Dear Richard Madeley: We love having our daughter back home but worry she is stagnating
Dear Richard
Last summer our daughter came back to live with us after uni. We missed her very much and have loved having her around again. She is doing part-time bar work and seeing her old friends, many of whom are still living at home or have come back there – it seems to be the new normal, with housing being so expensive.
On a purely selfish level, we are happy for this to continue as long as she wants. But we live in a small and sleepy town where graduate-level jobs are rare to non-existent. We know she has applied for jobs and we infer that she was unsuccessful, but when we’ve talked about it she has not been very forthcoming and we didn’t want her to feel under any pressure to leave. But we don’t want her to stagnate. Should we be doing something to make the prospect of moving forward with her life more appealing?
— A and G, Shropshire
Dear A and G
These are real conundrums, aren’t they?

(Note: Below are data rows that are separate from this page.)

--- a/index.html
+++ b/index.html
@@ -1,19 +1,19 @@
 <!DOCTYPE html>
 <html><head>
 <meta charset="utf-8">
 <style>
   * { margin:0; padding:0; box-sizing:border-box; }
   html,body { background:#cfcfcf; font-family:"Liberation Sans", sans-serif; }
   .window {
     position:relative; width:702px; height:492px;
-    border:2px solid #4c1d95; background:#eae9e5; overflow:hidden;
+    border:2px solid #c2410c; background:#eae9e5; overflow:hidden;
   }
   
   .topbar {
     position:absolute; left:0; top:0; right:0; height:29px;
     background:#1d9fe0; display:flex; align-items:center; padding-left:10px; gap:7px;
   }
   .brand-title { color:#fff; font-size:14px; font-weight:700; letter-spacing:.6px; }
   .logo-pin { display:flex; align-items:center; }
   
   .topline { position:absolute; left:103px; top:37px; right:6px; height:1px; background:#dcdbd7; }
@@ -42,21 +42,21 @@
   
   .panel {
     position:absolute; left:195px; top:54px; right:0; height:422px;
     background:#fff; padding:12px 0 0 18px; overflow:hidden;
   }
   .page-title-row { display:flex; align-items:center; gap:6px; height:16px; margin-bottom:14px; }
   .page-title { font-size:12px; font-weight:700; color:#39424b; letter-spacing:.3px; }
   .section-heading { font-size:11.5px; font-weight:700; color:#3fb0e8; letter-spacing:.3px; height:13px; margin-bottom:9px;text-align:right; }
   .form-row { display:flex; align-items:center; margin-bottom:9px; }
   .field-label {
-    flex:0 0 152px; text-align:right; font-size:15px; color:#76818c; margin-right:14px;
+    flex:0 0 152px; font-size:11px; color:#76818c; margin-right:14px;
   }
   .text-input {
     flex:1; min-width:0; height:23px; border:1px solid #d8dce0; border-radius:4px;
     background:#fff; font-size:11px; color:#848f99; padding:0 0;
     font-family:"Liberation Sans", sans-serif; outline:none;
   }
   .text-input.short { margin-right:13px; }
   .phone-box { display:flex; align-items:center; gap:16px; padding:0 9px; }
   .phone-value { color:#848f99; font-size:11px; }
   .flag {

We want our children to strike out on their own, but we relish their company. We want them to be happy, but we know that may require them to set out on difficult paths – so we almost conspire with them to put off those hard decisions. And then we feel we’re being irresponsible, even selfish.

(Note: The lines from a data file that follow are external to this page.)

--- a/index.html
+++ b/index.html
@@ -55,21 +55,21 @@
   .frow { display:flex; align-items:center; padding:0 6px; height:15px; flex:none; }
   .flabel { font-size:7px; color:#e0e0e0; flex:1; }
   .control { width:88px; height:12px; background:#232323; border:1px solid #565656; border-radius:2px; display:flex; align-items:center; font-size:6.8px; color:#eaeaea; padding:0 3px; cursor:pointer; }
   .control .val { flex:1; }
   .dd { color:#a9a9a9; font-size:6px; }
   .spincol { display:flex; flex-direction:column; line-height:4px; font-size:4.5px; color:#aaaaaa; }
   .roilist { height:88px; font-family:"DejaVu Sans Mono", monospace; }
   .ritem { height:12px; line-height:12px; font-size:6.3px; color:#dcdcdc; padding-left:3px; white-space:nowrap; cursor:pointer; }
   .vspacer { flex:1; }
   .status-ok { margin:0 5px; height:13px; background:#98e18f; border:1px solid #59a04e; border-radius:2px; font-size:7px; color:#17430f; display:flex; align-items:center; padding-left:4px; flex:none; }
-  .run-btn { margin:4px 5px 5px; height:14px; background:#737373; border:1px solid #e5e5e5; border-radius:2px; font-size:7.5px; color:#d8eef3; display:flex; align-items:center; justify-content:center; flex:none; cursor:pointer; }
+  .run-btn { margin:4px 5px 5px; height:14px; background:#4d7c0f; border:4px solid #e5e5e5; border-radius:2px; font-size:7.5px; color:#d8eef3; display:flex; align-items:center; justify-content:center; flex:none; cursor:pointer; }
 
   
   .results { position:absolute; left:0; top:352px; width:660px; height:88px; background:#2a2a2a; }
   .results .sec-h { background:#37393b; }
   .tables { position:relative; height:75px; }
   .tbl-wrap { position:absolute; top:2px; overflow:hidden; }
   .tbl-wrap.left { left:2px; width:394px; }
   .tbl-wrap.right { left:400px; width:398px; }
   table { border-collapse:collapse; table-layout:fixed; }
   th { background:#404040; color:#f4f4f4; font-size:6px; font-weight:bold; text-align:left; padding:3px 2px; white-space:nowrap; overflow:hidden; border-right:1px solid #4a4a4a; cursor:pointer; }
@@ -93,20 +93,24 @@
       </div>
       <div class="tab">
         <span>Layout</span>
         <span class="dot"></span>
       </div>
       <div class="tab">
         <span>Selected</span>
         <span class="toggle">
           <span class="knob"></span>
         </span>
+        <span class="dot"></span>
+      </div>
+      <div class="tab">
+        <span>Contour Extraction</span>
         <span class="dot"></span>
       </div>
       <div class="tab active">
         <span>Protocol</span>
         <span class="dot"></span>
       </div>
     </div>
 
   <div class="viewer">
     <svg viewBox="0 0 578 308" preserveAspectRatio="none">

Having said that, I think you may be jumping the gun here. Your daughter is barely a year out of uni. What is she – 22, 23? There’s plenty of time for her to chart a course and embark on a career. And as you note, most of her friends are in the same boat: living at home, taking their time to choose what to do next, enjoying being with family and friends. It’s the new normal, as you say.
So I’d go with the flow, at least for a while longer. Savour these post-salad days with your newly grown-up daughter. Yes, the housing shortage means that more young people like her have little choice but to live with their parents for longer than previous generations. But every cloud, eh?